# An algorithm for polygons with rounded corners

**01/26/2022**

## Quick Index

- Introduction: An algorithm for rounded corners
- Credit where credit’s due
- An intuitive explanation of the algorithm
- Breakdown of the algorithm
- Two Vectors from three Points
- Calculating the angle using the cross product
- Ambiguity of the cross product
- Positioning the circle
- The rendering context
- Drawing the final shape

## Further Improvements

## Introduction: An algorithm for rounded corners

If you spent some time doing creative coding, you’ll very quickly come to the realization that anything, which has a shape that is little more complicated than your average rectangle or circle, quickly starts requiring a fair amount of code to be summoned onto your canvas.

This post/tutorial was initially sparked by a snippet of code that I’ve found on stackoverflow.
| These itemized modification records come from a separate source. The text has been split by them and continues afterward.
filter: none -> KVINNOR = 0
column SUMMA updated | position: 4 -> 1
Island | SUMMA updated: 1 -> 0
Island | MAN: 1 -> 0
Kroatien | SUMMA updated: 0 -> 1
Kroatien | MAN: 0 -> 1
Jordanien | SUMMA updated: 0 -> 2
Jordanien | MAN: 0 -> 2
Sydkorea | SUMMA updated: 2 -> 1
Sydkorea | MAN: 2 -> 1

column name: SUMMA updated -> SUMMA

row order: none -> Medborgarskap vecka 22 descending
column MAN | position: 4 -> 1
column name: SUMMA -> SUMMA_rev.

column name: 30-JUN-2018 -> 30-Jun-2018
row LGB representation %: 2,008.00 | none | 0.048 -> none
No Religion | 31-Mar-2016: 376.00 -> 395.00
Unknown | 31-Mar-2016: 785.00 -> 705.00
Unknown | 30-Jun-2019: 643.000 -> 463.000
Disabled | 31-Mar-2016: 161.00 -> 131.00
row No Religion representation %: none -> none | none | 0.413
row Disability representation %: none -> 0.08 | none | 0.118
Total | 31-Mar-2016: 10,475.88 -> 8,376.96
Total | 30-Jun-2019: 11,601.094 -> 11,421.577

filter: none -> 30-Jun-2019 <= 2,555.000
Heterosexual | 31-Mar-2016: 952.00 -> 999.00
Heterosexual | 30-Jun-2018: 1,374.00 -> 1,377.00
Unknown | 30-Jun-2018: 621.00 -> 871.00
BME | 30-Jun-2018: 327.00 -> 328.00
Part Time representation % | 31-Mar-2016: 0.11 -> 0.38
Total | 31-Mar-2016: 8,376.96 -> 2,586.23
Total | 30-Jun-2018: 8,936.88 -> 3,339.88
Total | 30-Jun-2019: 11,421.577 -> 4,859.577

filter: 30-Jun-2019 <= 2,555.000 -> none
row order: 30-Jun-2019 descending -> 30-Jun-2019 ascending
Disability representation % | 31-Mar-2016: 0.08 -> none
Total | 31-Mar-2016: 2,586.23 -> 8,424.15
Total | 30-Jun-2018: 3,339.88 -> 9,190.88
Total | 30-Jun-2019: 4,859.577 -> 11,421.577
In the past months, this algorithm has unlocked a number shapes and sketches for me, that I otherwise wouldn’t have been able to make. In essence, the algorithm allows you to create arbitrarily shaped polygons, with any number of vertices while at the same time being able to control the roundness (or curvature) of each vertex.

I came across this code when I attempted a sketch in which I wanted to round off the corners of some triangles:

In p5js there is no out-of-the-box method for doing so, except when it comes to rectangular shapes, where the 5th to 8th parameters can be used for that purpose. You could technically do it with a series of curveVertex() calls, however that strategy doesn’t offer much control. Here’s another sketch that I made during #GENUARY2022, which also makes use of the same algorithm, even if it might not be as obvious:

You can notice that you can even mix between pointy corners and round corners, which is another thing that isn’t possible with pure p5js (without writing a lot of additional code towards that end). This definitely came in clutch this Genuary. The remainder of this post will walk you through this really cool and useful algorithm, step by step.
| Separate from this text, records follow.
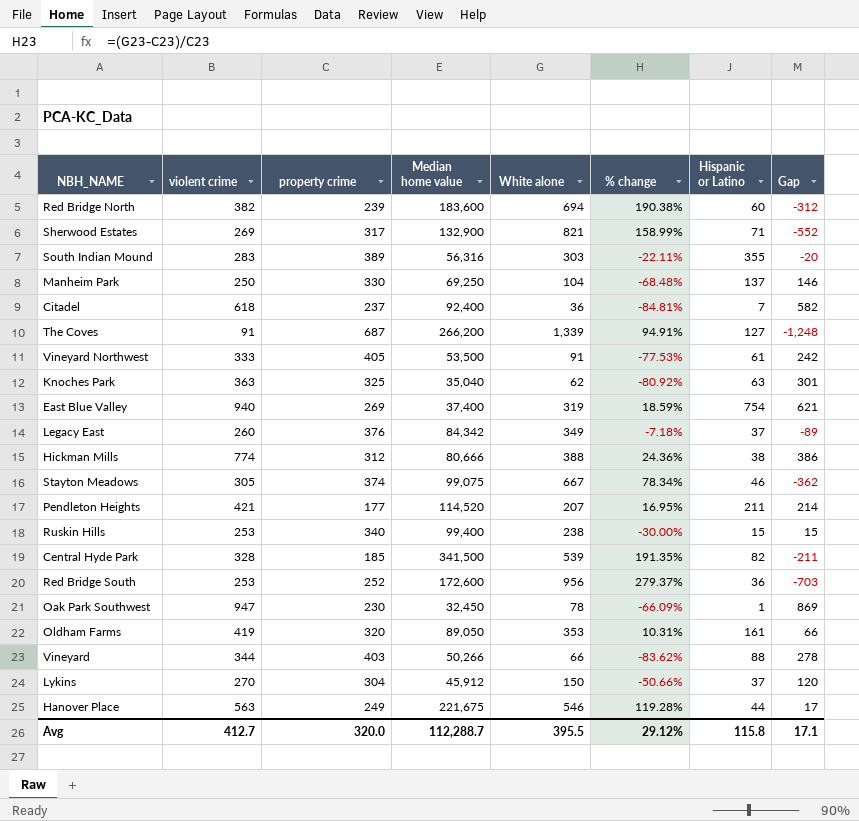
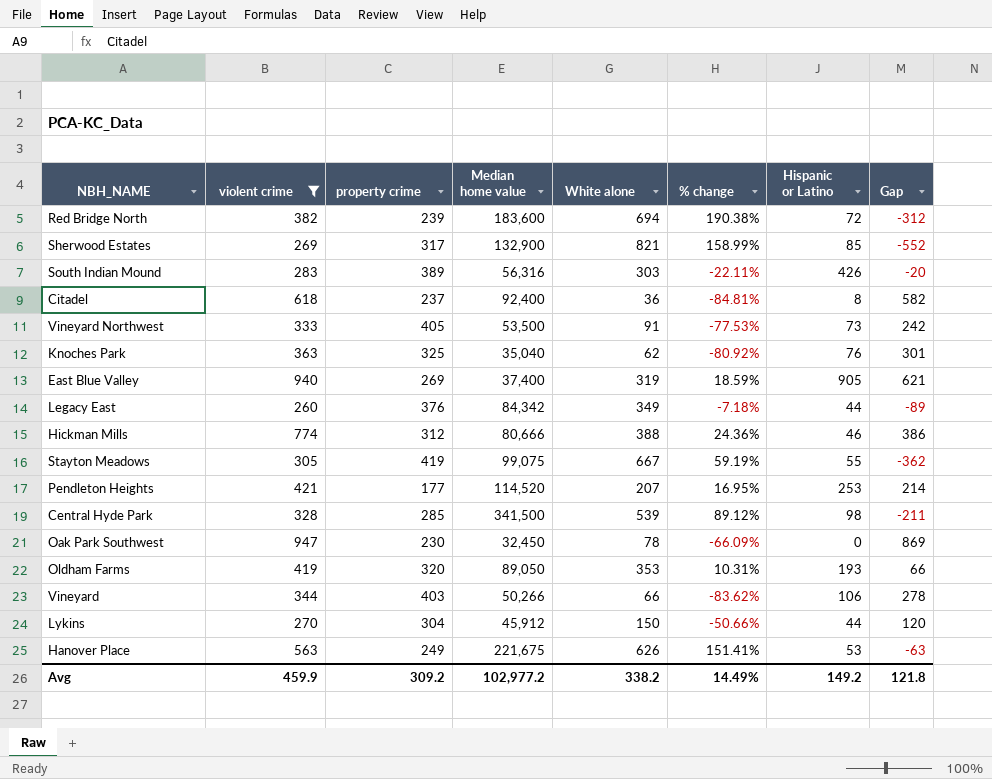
filter: none -> violent crime >= 260
Red Bridge North | Hispanic or Latino: 60 -> 72
Sherwood Estates | Hispanic or Latino: 71 -> 85
South Indian Mound | Hispanic or Latino: 355 -> 426
Citadel | Hispanic or Latino: 7 -> 8
Vineyard Northwest | Hispanic or Latino: 61 -> 73
Knoches Park | Hispanic or Latino: 63 -> 76
East Blue Valley | Hispanic or Latino: 754 -> 905
Legacy East | Hispanic or Latino: 37 -> 44
Hickman Mills | Hispanic or Latino: 38 -> 46
Stayton Meadows | property crime: 374 -> 419
Stayton Meadows | % change: 78.34% -> 59.19%
Stayton Meadows | Hispanic or Latino: 46 -> 55
Pendleton Heights | Hispanic or Latino: 211 -> 253
Central Hyde Park | property crime: 185 -> 285
Central Hyde Park | % change: 191.35% -> 89.12%
Central Hyde Park | Hispanic or Latino: 82 -> 98
Oak Park Southwest | Hispanic or Latino: 1 -> 0
Oldham Farms | Hispanic or Latino: 161 -> 193
Vineyard | Hispanic or Latino: 88 -> 106
Lykins | Hispanic or Latino: 37 -> 44
Hanover Place | White alone: 546 -> 626
Hanover Place | % change: 119.28% -> 151.41%
Hanover Place | Hispanic or Latino: 44 -> 53
Hanover Place | Gap: 17 -> -63
Avg | violent crime: 412.7 -> 459.9
Avg | property crime: 320.0 -> 309.2
Avg | Median home value: 112,288.7 -> 102,977.2
Avg | White alone: 395.5 -> 338.2
Avg | % change: 29.12% -> 14.49%
Avg | Hispanic or Latino: 115.8 -> 149.2
Avg | Gap: 17.1 -> 121.8

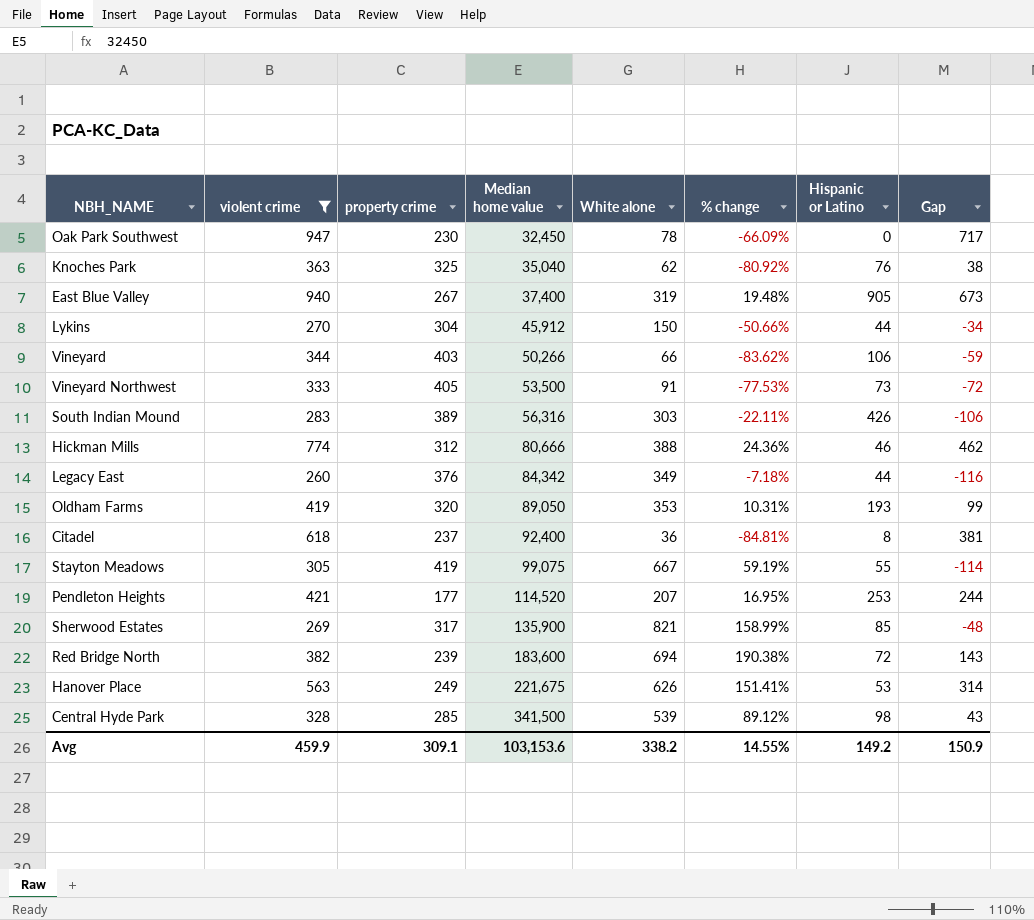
row order: none -> Median home value ascending
column Gap | formula: [violent crime] - [White alone] -> [violent crime] - [property crime]
East Blue Valley | property crime: 269 -> 267
East Blue Valley | % change: 18.59% -> 19.48%
Sherwood Estates | Median home value: 132,900 -> 135,900
Avg | property crime: 309.2 -> 309.1
Avg | Median home value: 102,977.2 -> 103,153.6
Avg | % change: 14.49% -> 14.55%
Avg | Gap: 121.8 -> 150.9

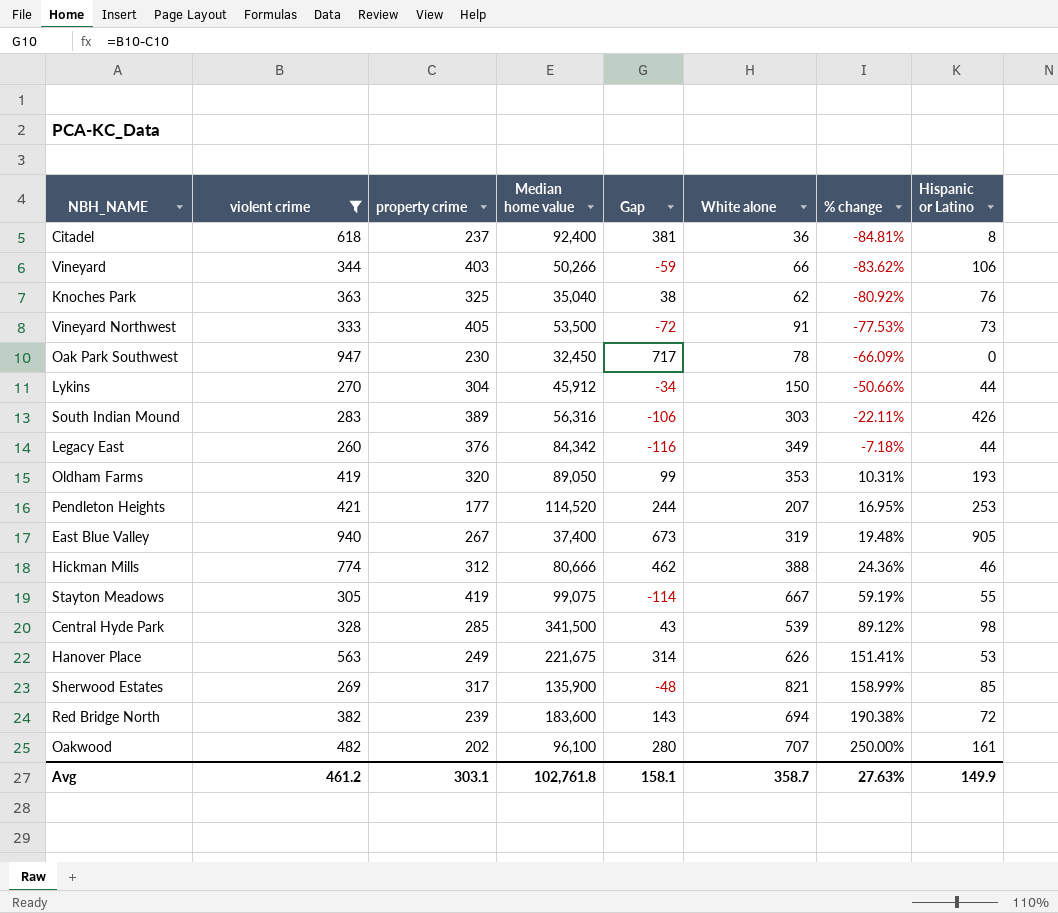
row order: Median home value ascending -> % change ascending
column Gap | position: 8 -> 5
row Oakwood: none -> 482 | 202 | 96,100 | 280 | 707 | 250.00% | 161
Avg | violent crime: 459.9 -> 461.2
Avg | property crime: 309.1 -> 303.1
Avg | Median home value: 103,153.6 -> 102,761.8
Avg | Gap: 150.9 -> 158.1
Avg | White alone: 338.2 -> 358.7
Avg | % change: 14.55% -> 27.63%
Avg | Hispanic or Latino: 149.2 -> 149.9

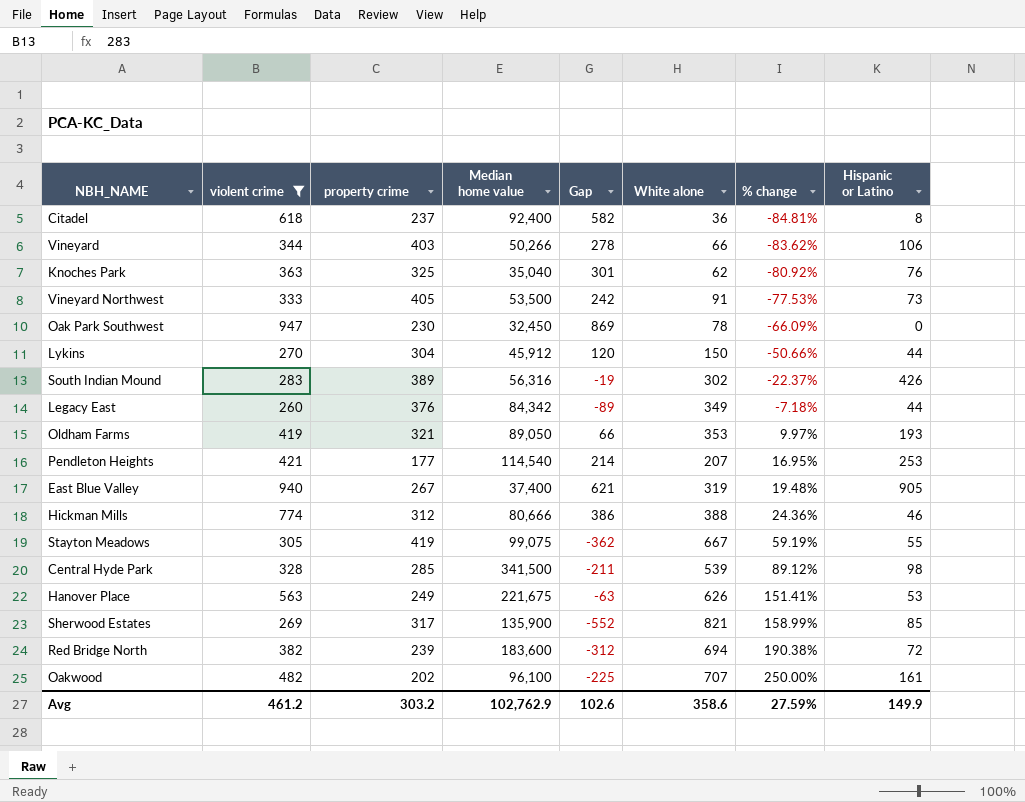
column Gap | formula: [violent crime] - [property crime] -> [violent crime] - [White alone]
South Indian Mound | White alone: 303 -> 302
South Indian Mound | % change: -22.11% -> -22.37%
Oldham Farms | property crime: 320 -> 321
Oldham Farms | % change: 10.31% -> 9.97%
Pendleton Heights | Median home value: 114,520 -> 114,540
Avg | property crime: 303.1 -> 303.2
Avg | Median home value: 102,761.8 -> 102,762.9
Avg | Gap: 158.1 -> 102.6
Avg | White alone: 358.7 -> 358.6
Avg | % change: 27.63% -> 27.59%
## Credit where credit's due

The code discussed in this post stems from this stackoverflow answer by stackoverflow user Blindman67. (Go give him some upvotes on his answer if you find this useful!) Blindman67 explains his strategy succinctly, and is more than sufficient for you to start using his code.

But for the sake of REALLY understanding the algorithm, we’ll recreate it from scratch based off of his explanation and analyzing his code! There are a number of noteworthy things going on, that are worth inspecting in more detail, and can be generalized to a number of other scenarios.

## An intuitive explanation of the algorithm

We’ll begin with an intuitive depiction of what the algorithm is accomplishing. The idea behind what we’re trying to do is generally simple: We’re going to take an imaginary circle of a certain radius, and push it as far as possible into a corner (any kind of corner, not necessarily 90 degrees) that we’re trying to round. Next, we erase the lines that form the pointy corner, starting from the place where they are tangential to the imaginary circle, and close the shape again by tracing the outward facing portion of our circle.

And voila, we have obtained a rounded corner with a specific radius. Seems straightforward, right? However, to accomplish this there are a number of steps that we need to follow.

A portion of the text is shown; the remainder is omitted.